Your assignment: The stretch wanted below opens at the line containing "BRONAT jarabe 250ml.: 3" and closes at the line containing "total: 379.01 -> 396.39". Please return it exactly, with no other lines.

Supplied information:
_ _ _ _ _ _ _
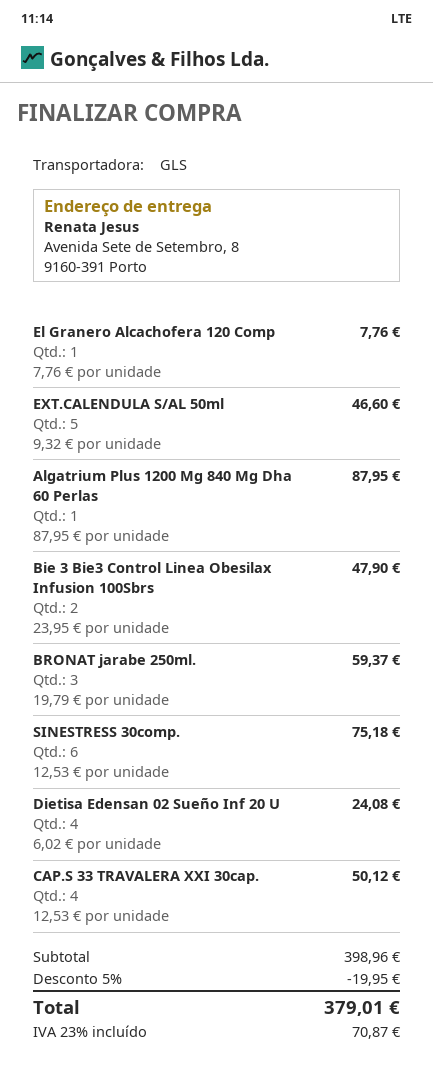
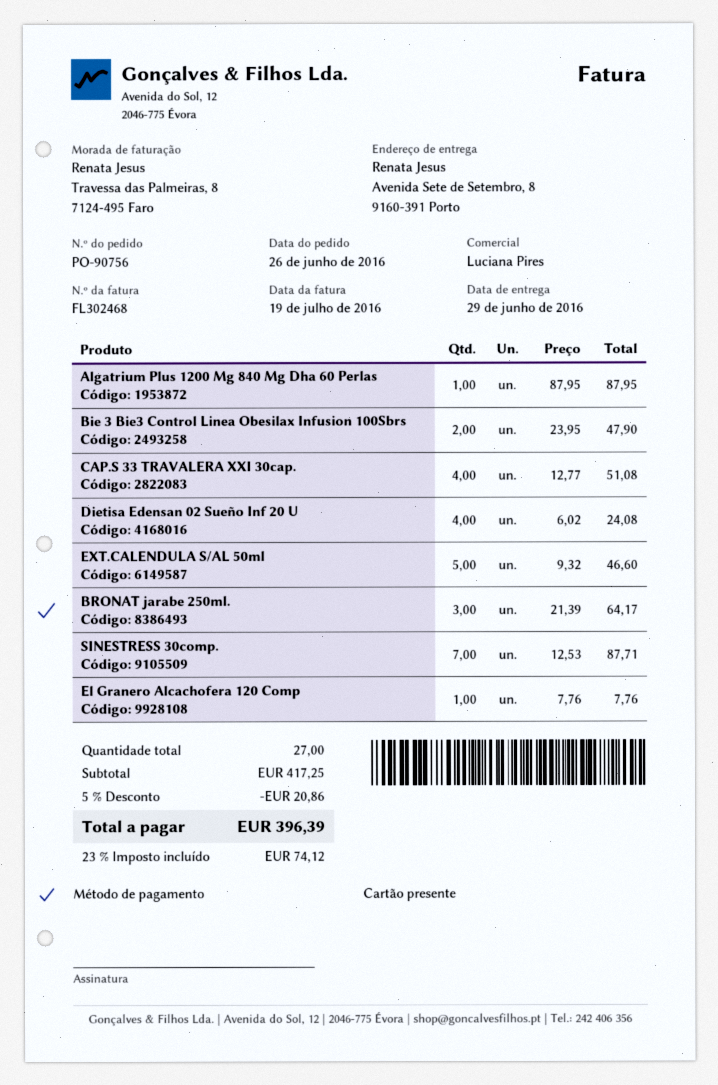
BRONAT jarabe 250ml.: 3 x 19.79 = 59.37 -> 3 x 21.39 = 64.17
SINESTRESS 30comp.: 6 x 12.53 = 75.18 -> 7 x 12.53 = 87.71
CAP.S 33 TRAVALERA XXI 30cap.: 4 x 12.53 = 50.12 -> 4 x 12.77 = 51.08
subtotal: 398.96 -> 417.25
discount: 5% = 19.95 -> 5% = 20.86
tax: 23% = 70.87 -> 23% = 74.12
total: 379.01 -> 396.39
_ _ _ _ _ _ _
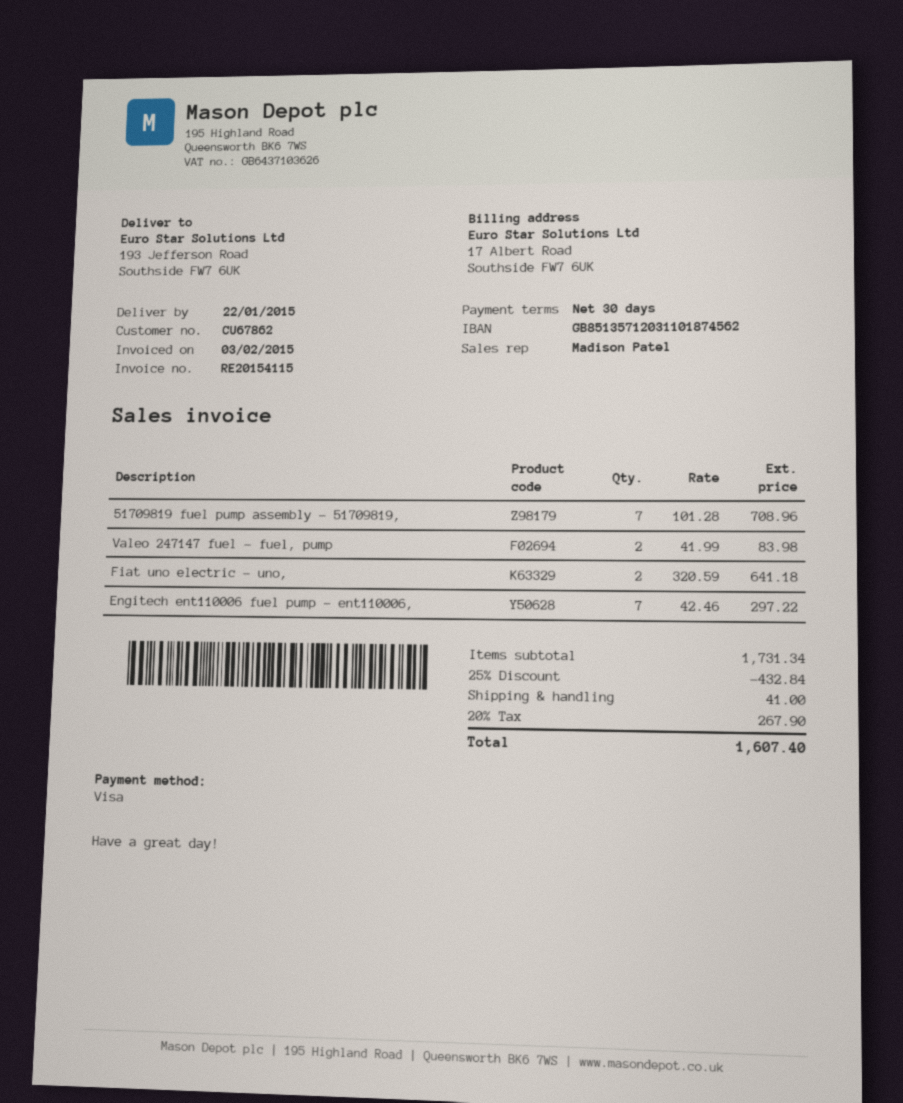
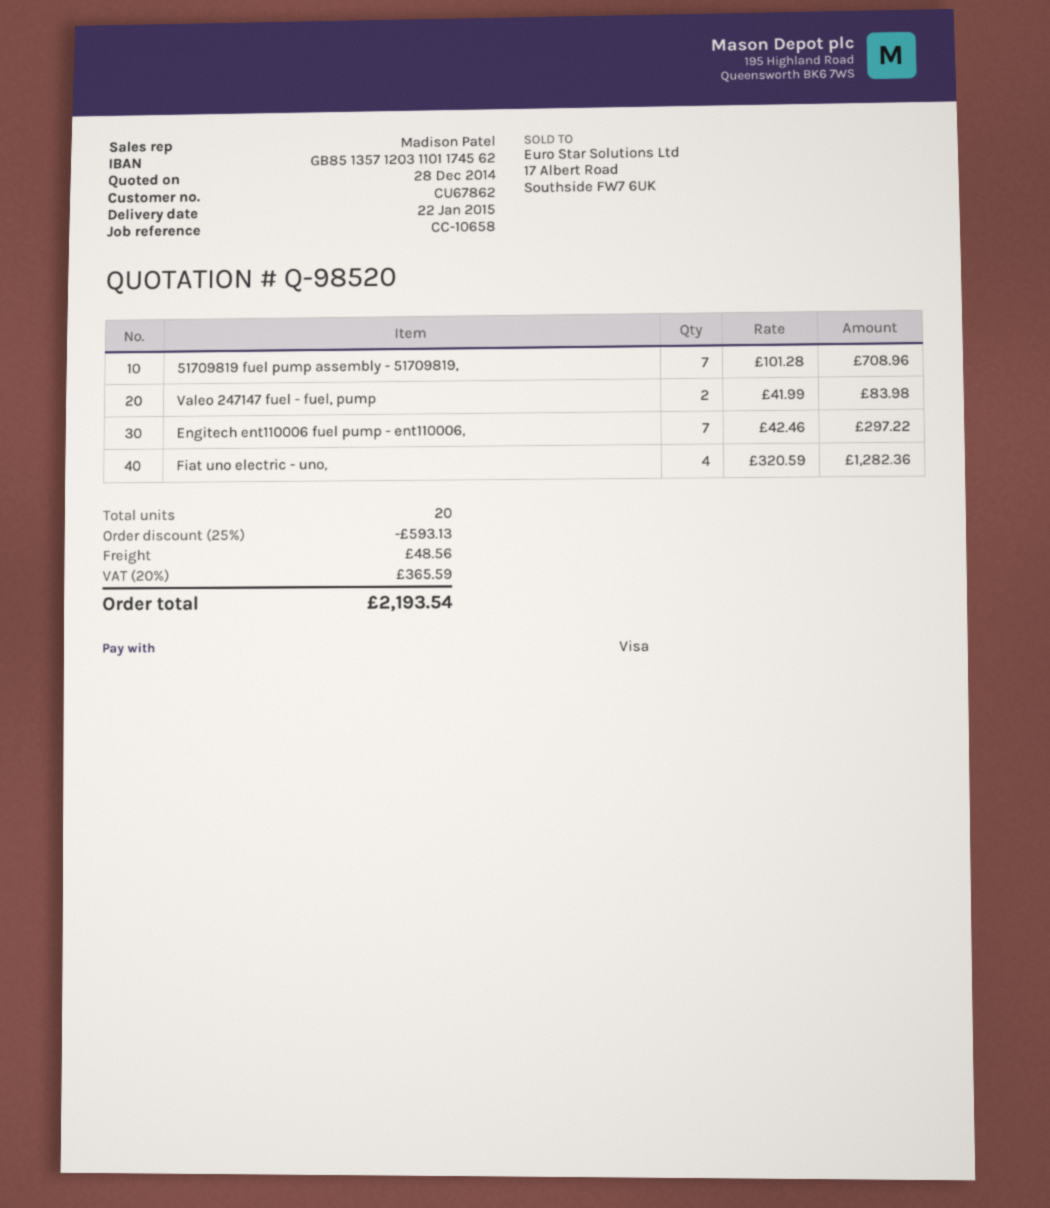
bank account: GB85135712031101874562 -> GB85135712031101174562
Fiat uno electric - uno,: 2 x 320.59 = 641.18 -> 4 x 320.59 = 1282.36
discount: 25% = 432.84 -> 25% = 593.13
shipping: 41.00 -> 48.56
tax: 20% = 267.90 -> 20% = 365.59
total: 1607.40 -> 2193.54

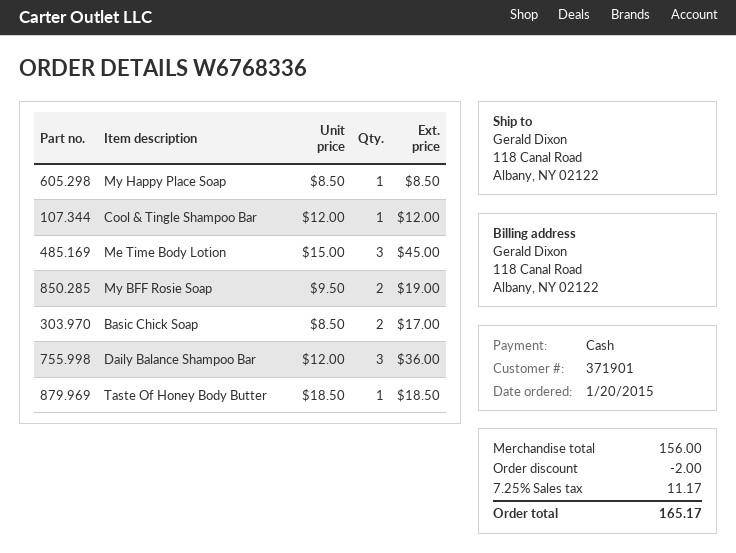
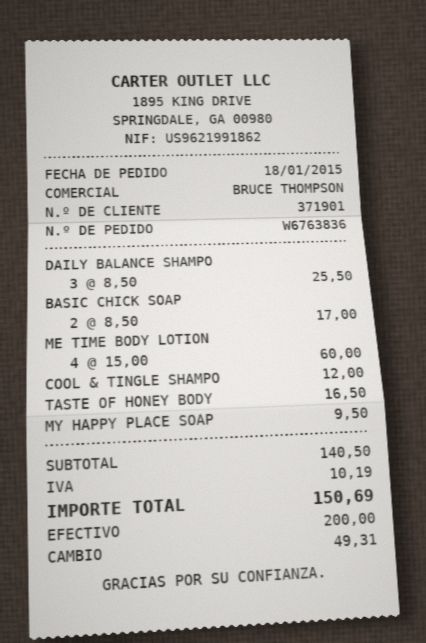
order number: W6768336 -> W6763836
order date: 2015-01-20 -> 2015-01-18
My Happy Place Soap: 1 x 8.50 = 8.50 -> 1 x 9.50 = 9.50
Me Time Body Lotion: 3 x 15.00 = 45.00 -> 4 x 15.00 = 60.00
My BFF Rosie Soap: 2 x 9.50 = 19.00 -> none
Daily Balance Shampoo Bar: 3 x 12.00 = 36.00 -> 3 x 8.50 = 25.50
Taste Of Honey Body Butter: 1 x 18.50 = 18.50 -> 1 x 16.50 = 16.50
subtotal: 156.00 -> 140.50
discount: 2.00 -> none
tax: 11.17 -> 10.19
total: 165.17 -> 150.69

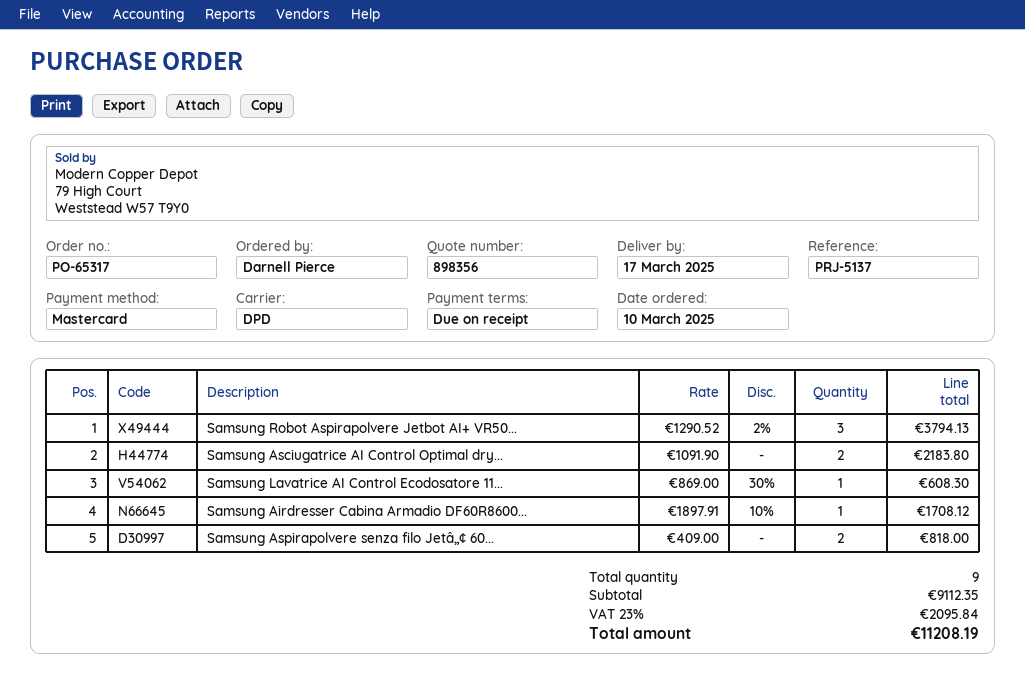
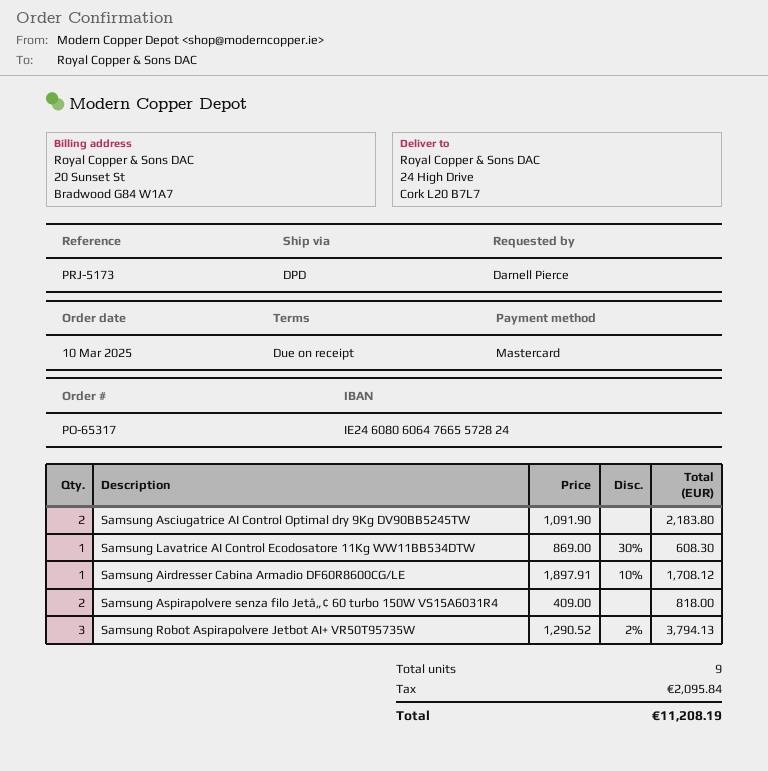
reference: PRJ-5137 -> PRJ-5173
_ _ _ _ _ _ _
Task output:
BRONAT jarabe 250ml.: 3 x 19.79 = 59.37 -> 3 x 21.39 = 64.17
SINESTRESS 30comp.: 6 x 12.53 = 75.18 -> 7 x 12.53 = 87.71
CAP.S 33 TRAVALERA XXI 30cap.: 4 x 12.53 = 50.12 -> 4 x 12.77 = 51.08
subtotal: 398.96 -> 417.25
discount: 5% = 19.95 -> 5% = 20.86
tax: 23% = 70.87 -> 23% = 74.12
total: 379.01 -> 396.39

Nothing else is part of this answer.